[Stored items from a collection]

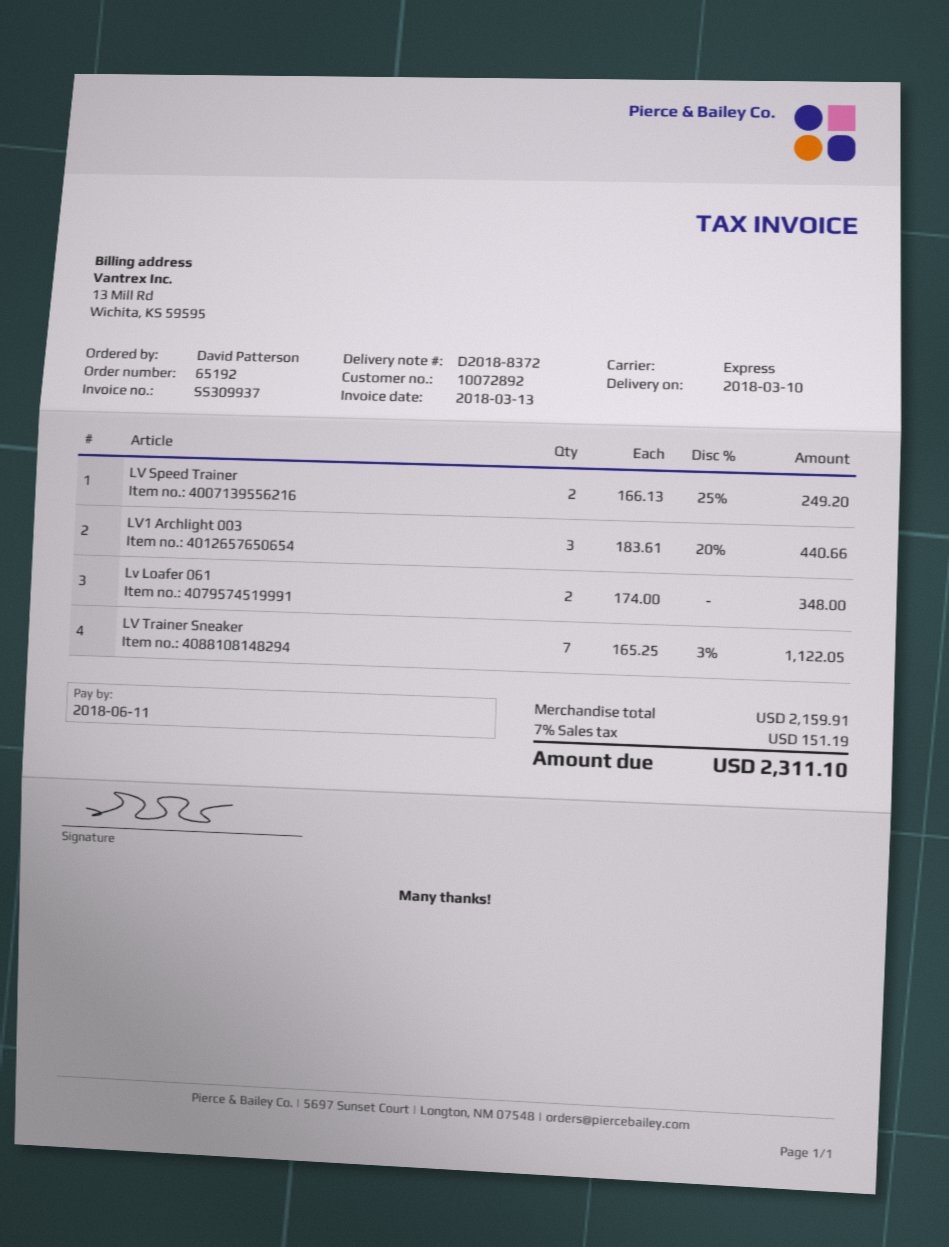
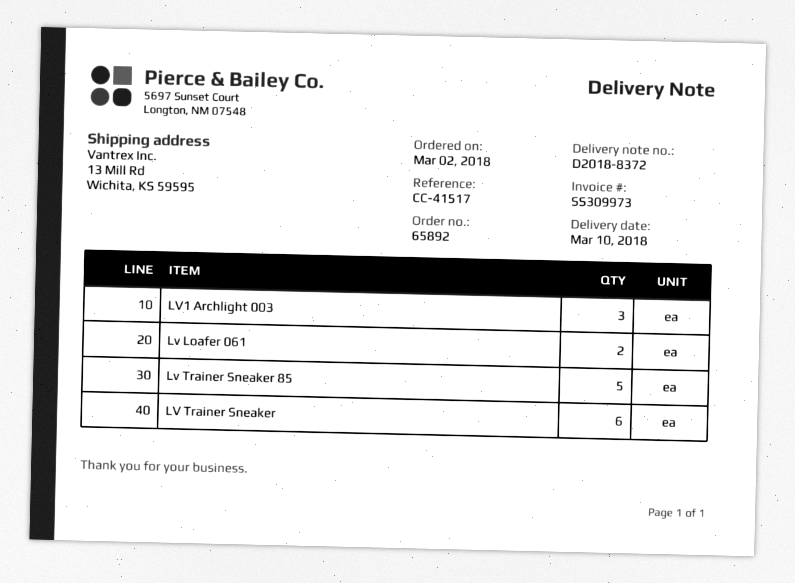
order number: 65192 -> 65892
invoice number: SS309937 -> SS309973
LV Speed Trainer: 2 -> none
LV Trainer Sneaker: 7 -> 6
Lv Trainer Sneaker 85: none -> 5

Exercise brief: Copy the entries above verbatim. Pictures do not belong in the copy.

Response box:
order number: 65192 -> 65892
invoice number: SS309937 -> SS309973
LV Speed Trainer: 2 -> none
LV Trainer Sneaker: 7 -> 6
Lv Trainer Sneaker 85: none -> 5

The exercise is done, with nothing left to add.